Mi Idaho privado (Gus Van Sant, 1991), epítome del cine indie de los 90, es el resultado de la feliz fusión de varios proyectos a los que Gus Van Sant no sabía cómo dar salida. Entre ellos, una adaptación de Enrique IV en soneto shakesperiano con el título de Aullando a la luna. El visionado de Campanadas a medianoche le dejó tan impactado que decidió incorporar elementos de Enrique IV y Enrique V a una agridulce historia ambientada en desolados entornos de Portland.

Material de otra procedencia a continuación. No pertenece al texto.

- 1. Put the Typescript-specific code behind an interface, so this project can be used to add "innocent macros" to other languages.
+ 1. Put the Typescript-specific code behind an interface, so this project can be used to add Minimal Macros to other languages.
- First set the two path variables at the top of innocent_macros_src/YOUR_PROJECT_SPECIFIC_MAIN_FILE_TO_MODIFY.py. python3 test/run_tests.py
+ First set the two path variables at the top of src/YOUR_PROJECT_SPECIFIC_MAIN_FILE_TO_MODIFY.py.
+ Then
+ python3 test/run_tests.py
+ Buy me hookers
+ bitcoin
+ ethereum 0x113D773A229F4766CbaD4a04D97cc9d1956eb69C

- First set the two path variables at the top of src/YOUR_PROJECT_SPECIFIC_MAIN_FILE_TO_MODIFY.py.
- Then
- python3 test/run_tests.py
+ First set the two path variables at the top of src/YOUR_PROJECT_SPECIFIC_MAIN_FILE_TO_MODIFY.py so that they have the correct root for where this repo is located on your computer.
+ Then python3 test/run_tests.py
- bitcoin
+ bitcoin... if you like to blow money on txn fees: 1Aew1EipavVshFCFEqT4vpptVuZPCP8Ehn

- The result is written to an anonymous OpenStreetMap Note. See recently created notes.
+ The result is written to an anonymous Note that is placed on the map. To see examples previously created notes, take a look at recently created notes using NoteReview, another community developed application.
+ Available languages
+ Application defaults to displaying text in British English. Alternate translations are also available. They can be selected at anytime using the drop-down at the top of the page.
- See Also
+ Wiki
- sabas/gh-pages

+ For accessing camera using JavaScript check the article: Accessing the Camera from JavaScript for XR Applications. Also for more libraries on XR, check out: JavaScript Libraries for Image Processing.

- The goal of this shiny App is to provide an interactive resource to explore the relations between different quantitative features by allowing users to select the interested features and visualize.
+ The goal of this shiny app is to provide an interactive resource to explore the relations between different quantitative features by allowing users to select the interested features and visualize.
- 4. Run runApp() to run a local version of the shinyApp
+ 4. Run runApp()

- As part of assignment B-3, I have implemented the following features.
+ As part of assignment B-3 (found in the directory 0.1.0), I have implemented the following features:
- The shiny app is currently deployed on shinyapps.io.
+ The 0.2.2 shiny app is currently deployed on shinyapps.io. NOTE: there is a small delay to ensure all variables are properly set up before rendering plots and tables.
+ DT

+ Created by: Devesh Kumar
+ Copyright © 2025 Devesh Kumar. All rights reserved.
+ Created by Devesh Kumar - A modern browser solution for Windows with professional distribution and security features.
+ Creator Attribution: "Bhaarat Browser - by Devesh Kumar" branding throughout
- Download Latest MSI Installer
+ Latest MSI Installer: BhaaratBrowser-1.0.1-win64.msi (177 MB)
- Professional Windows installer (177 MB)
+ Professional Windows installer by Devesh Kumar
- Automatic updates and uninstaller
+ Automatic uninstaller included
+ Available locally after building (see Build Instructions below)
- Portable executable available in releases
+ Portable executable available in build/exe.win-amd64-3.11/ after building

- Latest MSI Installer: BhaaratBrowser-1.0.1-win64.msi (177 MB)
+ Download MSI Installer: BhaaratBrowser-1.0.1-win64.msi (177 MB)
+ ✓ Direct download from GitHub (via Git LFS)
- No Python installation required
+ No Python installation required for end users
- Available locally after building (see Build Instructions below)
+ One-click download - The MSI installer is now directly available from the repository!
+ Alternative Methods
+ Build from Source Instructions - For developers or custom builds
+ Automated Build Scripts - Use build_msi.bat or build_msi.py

La relación entre los chaperos Mike Waters (River Phoenix) y Scott Favor (Keanu Reeves, una actualización nada disimulada del salvaje príncipe Hal) bascula en torno a la presencia/ausencia de ese Falstaff vicioso y modernizado que es Bob Pigeon, y que monopoliza la función hasta el punto de que Van Sant le recortó siete minutos de presencia en pantalla para que Mi Idaho privado no acabara pareciendo un remake sensu stricto de Enrique V.

La obra más oscura

Las adaptaciones cinematográficas de Shakespeare han esquivado tradicionalmente las obras más oscuras y desconocidas del poeta y dramaturgo inglés. Una ausencia a la que han puesto remedio títulos recientes como Coriolanus, con el que Ralph Fiennes se estrenó en la dirección en 2011 tras haber interpretado al general romano que protagoniza la tragedia en escenarios teatrales.

Es una versión violenta, transgresora y plagada de anacronismos aunque fiel a la letra original, en línea con lo que hizo Julie Taymor con Tito Andrónico en Titus (1999), un grand guignol que tardó cinco años en estrenarse en España y que dejó tan exhausto a Anthony Hopkins que le retiró de la interpretación durante un tiempo.